BRD1 deficiency affects SREBF1-related lipid metabolism through regulating H3K9ac/H3K9me3 transition to inhibit HCC progression.

BRD1 encodes a protein containing a bromodomain, which is an essential component of histone acetyltransferase (HAT) complexes. These complexes play a crucial role in the regulation of gene transcription and the modification of chromatin structures. The aberrant expression of BRD1 is frequently observed across a range of cancer types, including hepatocellular carcinomas (HCC). However, the precise mechanisms through which BRD1 contributes to tumorigenesis, especially in HCC, remain unclear.
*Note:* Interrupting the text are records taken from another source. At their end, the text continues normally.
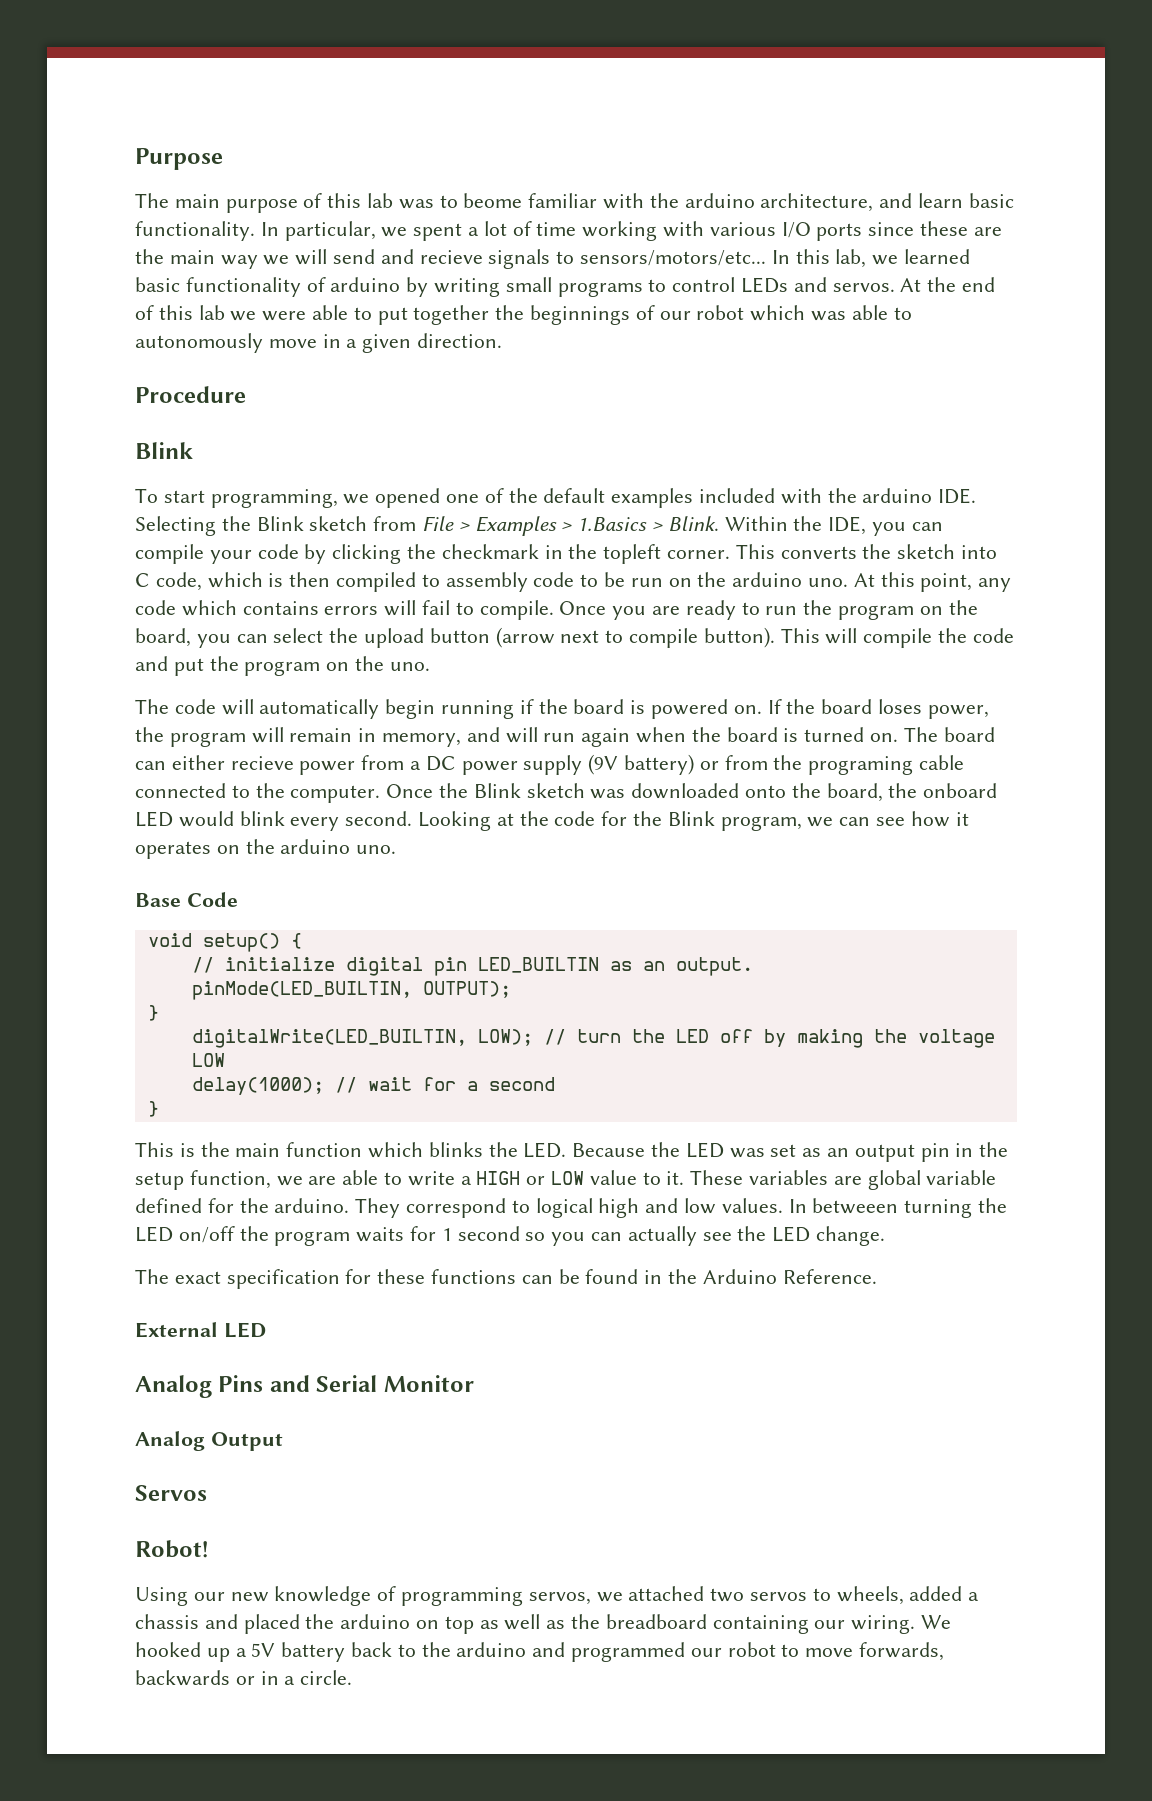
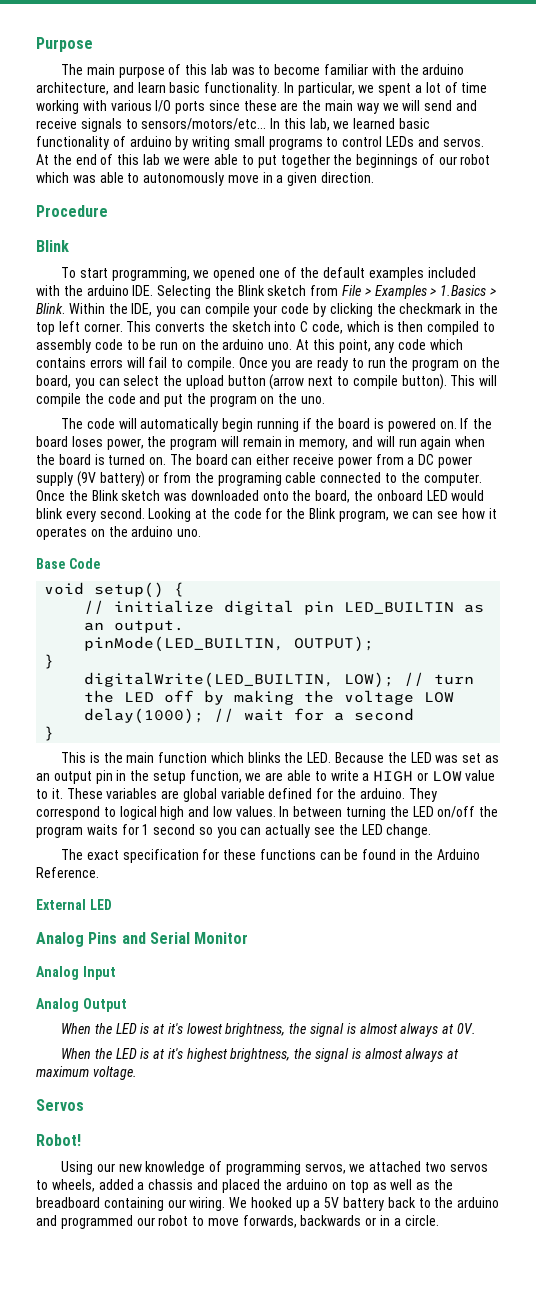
[463,193,523,208] beome -> [274,64,321,75] become
[419,250,483,264] recieve -> [36,118,77,129] receive
[603,544,662,564] topleft -> [36,321,80,335] top left
[230,756,294,770] recieve -> [293,454,335,465] receive
[812,1198,899,1214] betweeen -> [293,806,343,817] between
(474, 1383) none -> [36,966,116,980] // Analog Input
(283, 1441) none -> [60,1023,476,1037] [60,1048,460,1062] [36,1066,137,1080] // When the LED is at it's lowest brightness, the signal is almost always at 0V. // When the LED is at it's highest brightness, the signal is almost always at maximum voltage.

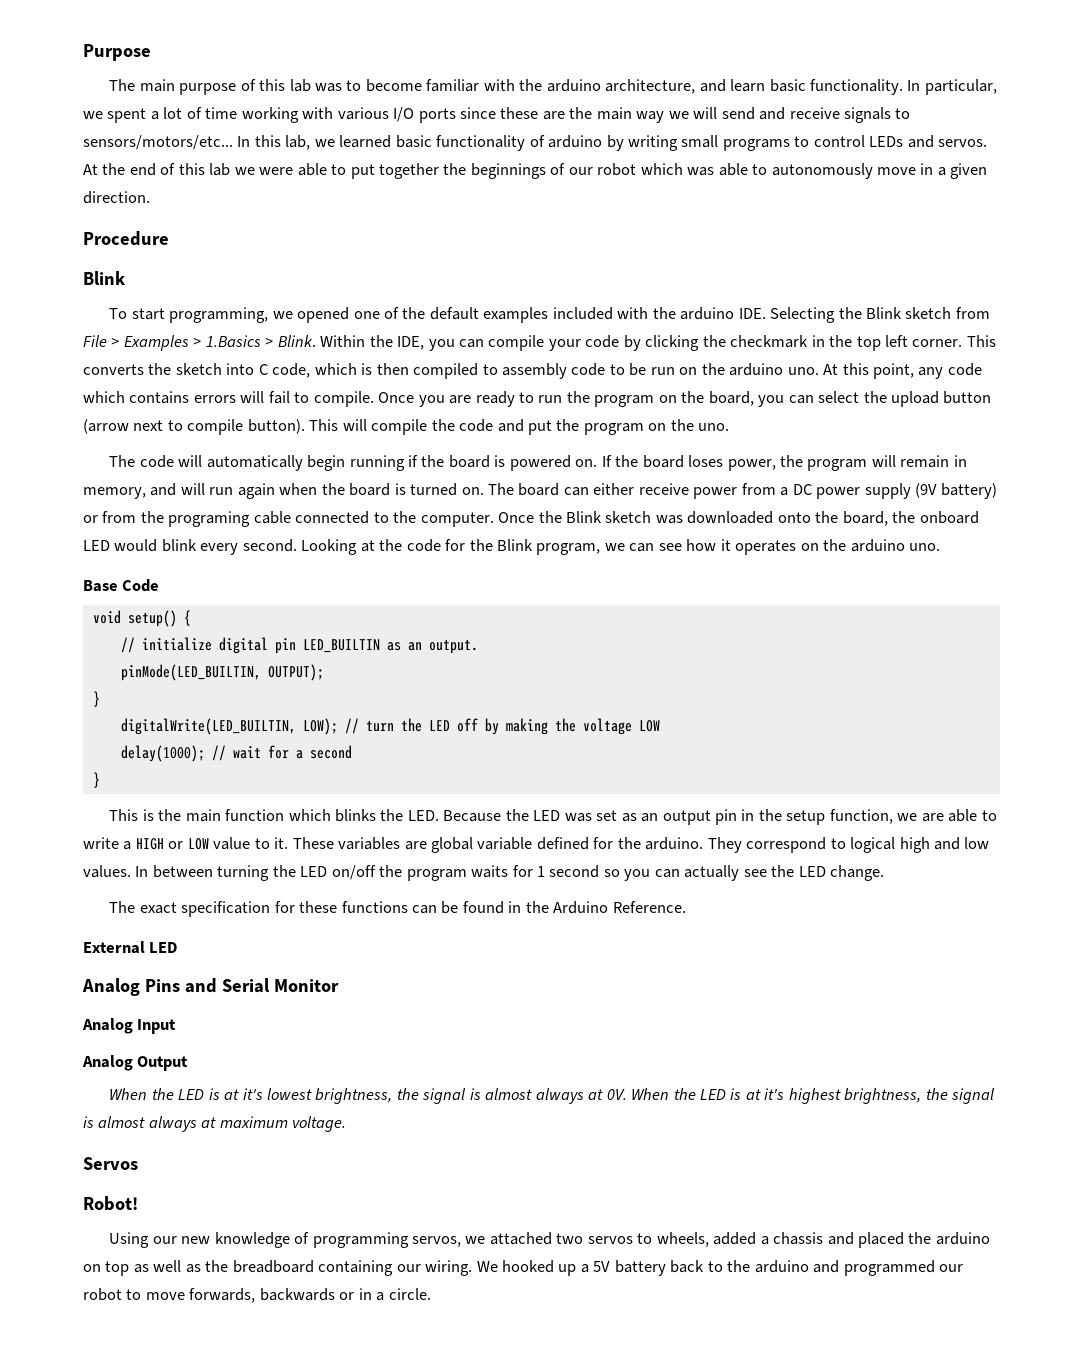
(476, 1028) // -> (627, 1094) none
In our investigation, we have uncovered a novel role for BRD1 as an oncogene implicated the regulation of lipid metabolism in HCC progression. Specifically, the deficiency of BRD1 impedes the proliferation and metastasis of HCC cells reducing the accumulation of lipid droplets and cholesterol levels. This effect is mediated through the SREBF1-induced downregulation of SCD1 expression in HCC cells. Mechanistically, the ablation of BRD1 disrupts acetylation level of H3K9, culminating in the subsequent trimethylation of H3K9 (H3K9me3). Notably, the H3K14ac partially colocalizes with H3K9me3 and its methyltransferase SETDB1 to from a double labeling of both H3K14ac and H3K9me3 at the SREBF1 promoter. This double labeling contributes to the creation of a repressive environment, ultimately leading to the downregulation of SREBF1 gene expression in HCC. Furthermore, the combinatorial use of a BRD1 inhibitor and simvastatin augments antitumor efficacy in vivo. Collectively, our findings underscore BRD1 as a critical regulator of SREBF1-associated lipid metabolism and a participant in HCC progression through a distinct epigenetic regulatory mechanism. These discoveries further suggest a promising epigenetic therapeutic approach for the treatment of HCC.